Such opinions, appearing over a famous signature, could not but revive interest and talk about its subject, and the play experienced a slight boom during the last few days of its existence. Its run, indeed, would have been extended but for the fact that Bachmann had made all the arrangements for its successor and advertised the date of its appearance. Altogether the incident tended to show that if the play was a failure it was at least a dynamic failure, indicative of future success.
Harry was as little elated by the praise of the foreigner as he was cast down by the condemnation of his countrymen.

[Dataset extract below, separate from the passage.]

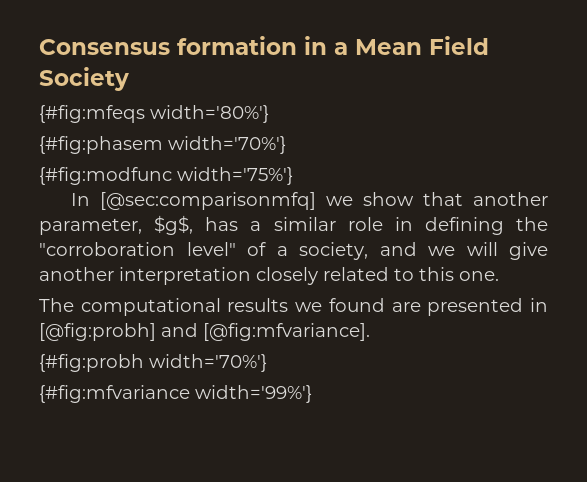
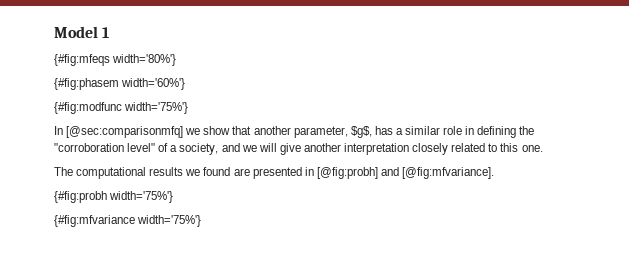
[39,36,489,55] [39,67,129,91] Consensus formation in a Mean Field Society -> [54,26,110,38] Model 1
[168,136,286,154] width='70%'} -> [121,78,186,90] width='60%'}
[149,354,267,372] width='70%'} -> [109,191,174,203] width='75%'}
[195,385,312,403] width='99%'} -> [137,215,202,227] width='75%'}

His demeanor all along, ever since the day of his interview with Miss Bensel, had been characterized by an observant calmness. He dissuaded as many of his relations and friends as he could from being present at the first performance of the play and ignored those who insisted on being there. He himself occupied an obscure seat in the gallery and listened with the greatest attention to the comments of those about him. He thereby began to form an idea of what the general public thought of his work; knowledge which, as he himself realized, would be of inestimable value if he could put it to use in his next play.
A letter Harry wrote to his Uncle Giles just after the play was taken off expresses his state of mind at this time. "'Chances' has gone by the board," he wrote; "that splendid American institution, the Tired Business Man, would have none of it, and it has ceased to be Drama and has become merely Literature. But I have learned a lot during its brief existence, and this knowledge I shall, please God, make use of if I ever write another play. Which is a mere figure of speech, as I have started one already.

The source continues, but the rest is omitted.